__TRY IT__
Images do not belong in the copy. Retype the entries exactly.

__DATA TO USE__
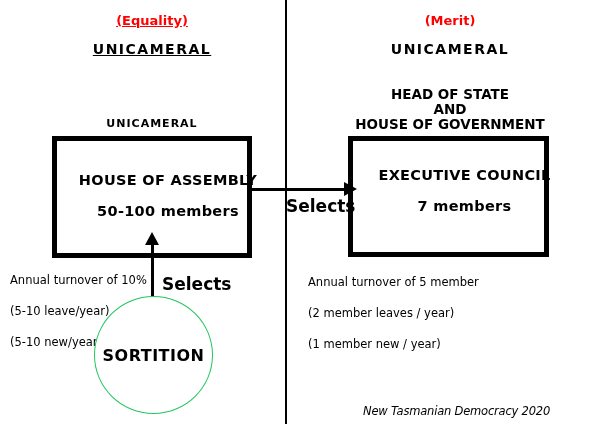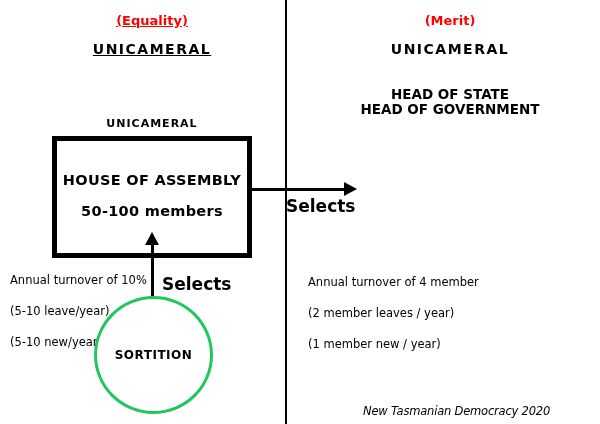"AND" div { html: none -> <div>AND</div> }
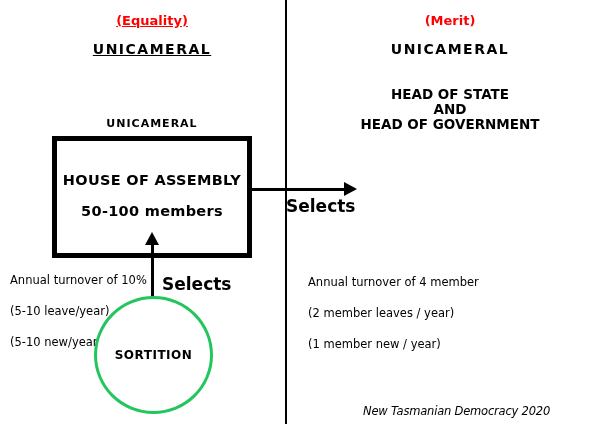"HEAD OF GOVERNMENT" div { text: HEAD -> HOUSE }
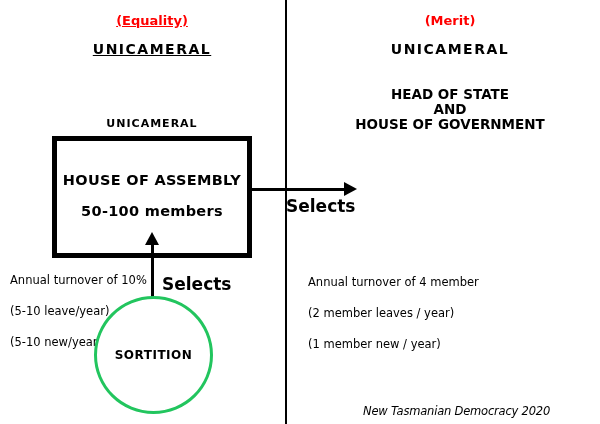"HOUSE OF ASSEMBLY" .box-title, .box-sub { padding-left: none -> 16px }
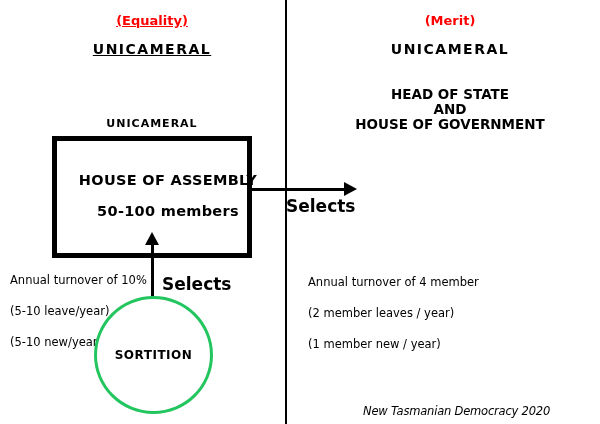"EXECUTIVE COUNCIL" div.abs { html: none -> <div> <div>EXECUTIVE COUNCIL</div> <div>7 members</div> </div> }
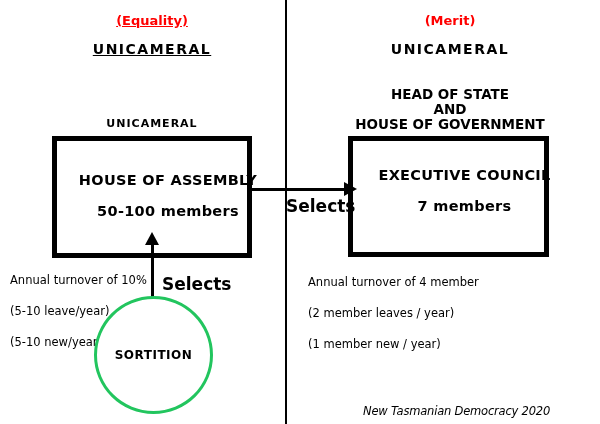"Annual turnover of 4 member" div { text: 4 -> 5 }
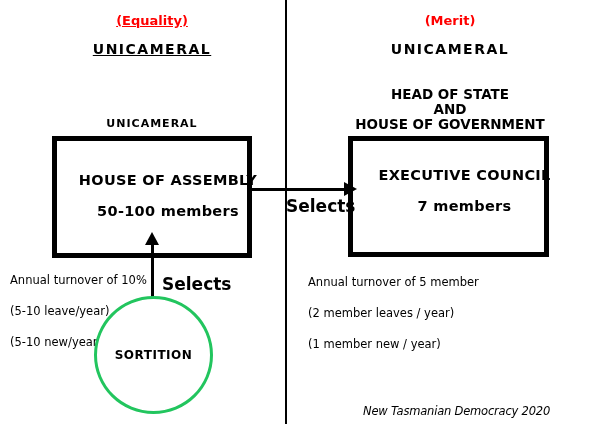"SORTITION" .circle { border: 3px solid #22c55e -> 1px solid #22c55e; font-size: 12px -> 16px }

__WRITTEN ANSWER__
"AND" div { html: none -> <div>AND</div> }
"HEAD OF GOVERNMENT" div { text: HEAD -> HOUSE }
"HOUSE OF ASSEMBLY" .box-title, .box-sub { padding-left: none -> 16px }
"EXECUTIVE COUNCIL" div.abs { html: none -> <div> <div>EXECUTIVE COUNCIL</div> <div>7 members</div> </div> }
"Annual turnover of 4 member" div { text: 4 -> 5 }
"SORTITION" .circle { border: 3px solid #22c55e -> 1px solid #22c55e; font-size: 12px -> 16px }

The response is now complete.